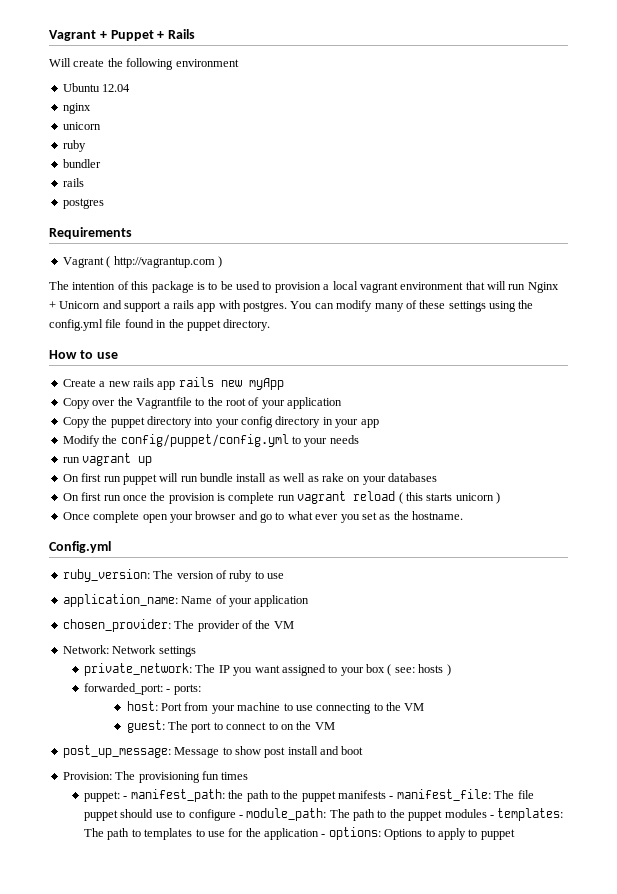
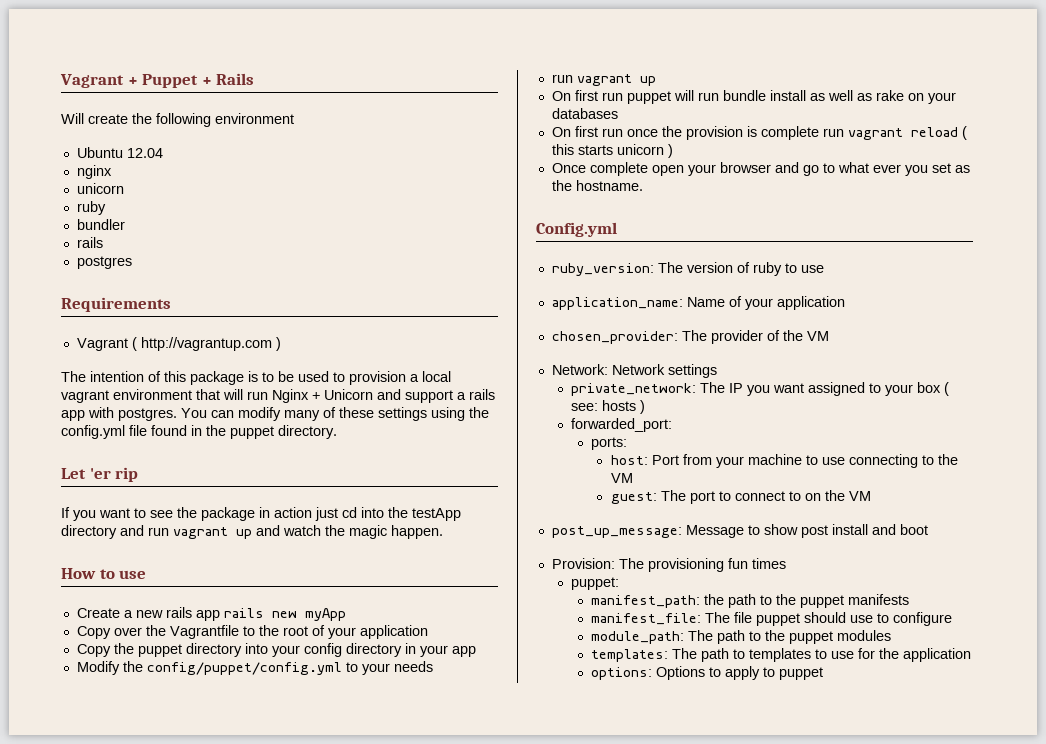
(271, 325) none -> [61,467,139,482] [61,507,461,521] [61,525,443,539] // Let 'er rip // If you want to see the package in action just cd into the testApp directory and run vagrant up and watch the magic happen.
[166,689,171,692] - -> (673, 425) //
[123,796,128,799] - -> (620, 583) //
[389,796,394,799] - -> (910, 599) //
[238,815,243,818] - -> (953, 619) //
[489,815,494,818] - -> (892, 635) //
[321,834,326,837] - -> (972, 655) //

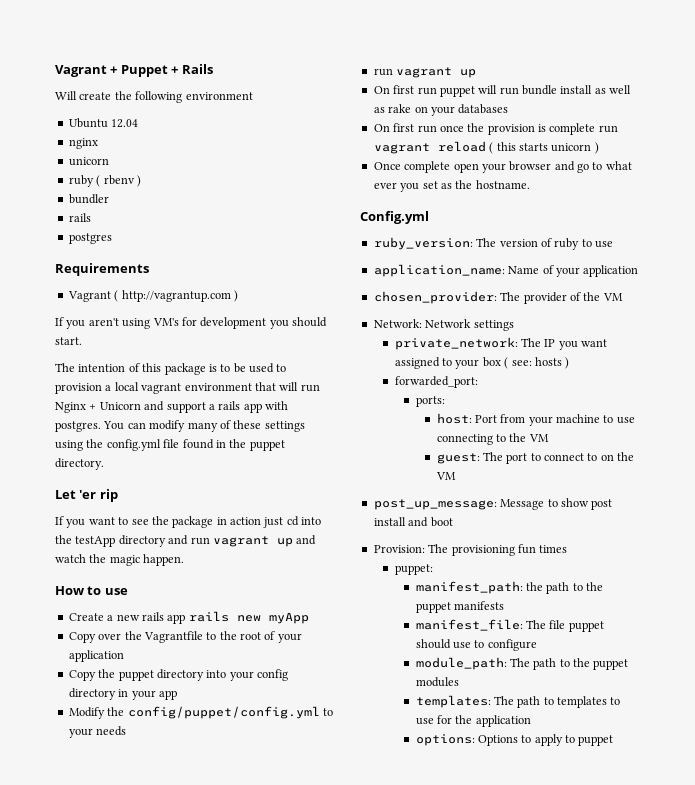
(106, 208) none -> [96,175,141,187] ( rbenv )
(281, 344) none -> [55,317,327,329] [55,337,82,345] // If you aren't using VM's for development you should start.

----------

> The task: Except for the pictures, copy the material above exactly.

> Task answer:
(271, 325) none -> [61,467,139,482] [61,507,461,521] [61,525,443,539] // Let 'er rip // If you want to see the package in action just cd into the testApp directory and run vagrant up and watch the magic happen.
[166,689,171,692] - -> (673, 425) //
[123,796,128,799] - -> (620, 583) //
[389,796,394,799] - -> (910, 599) //
[238,815,243,818] - -> (953, 619) //
[489,815,494,818] - -> (892, 635) //
[321,834,326,837] - -> (972, 655) //

(106, 208) none -> [96,175,141,187] ( rbenv )
(281, 344) none -> [55,317,327,329] [55,337,82,345] // If you aren't using VM's for development you should start.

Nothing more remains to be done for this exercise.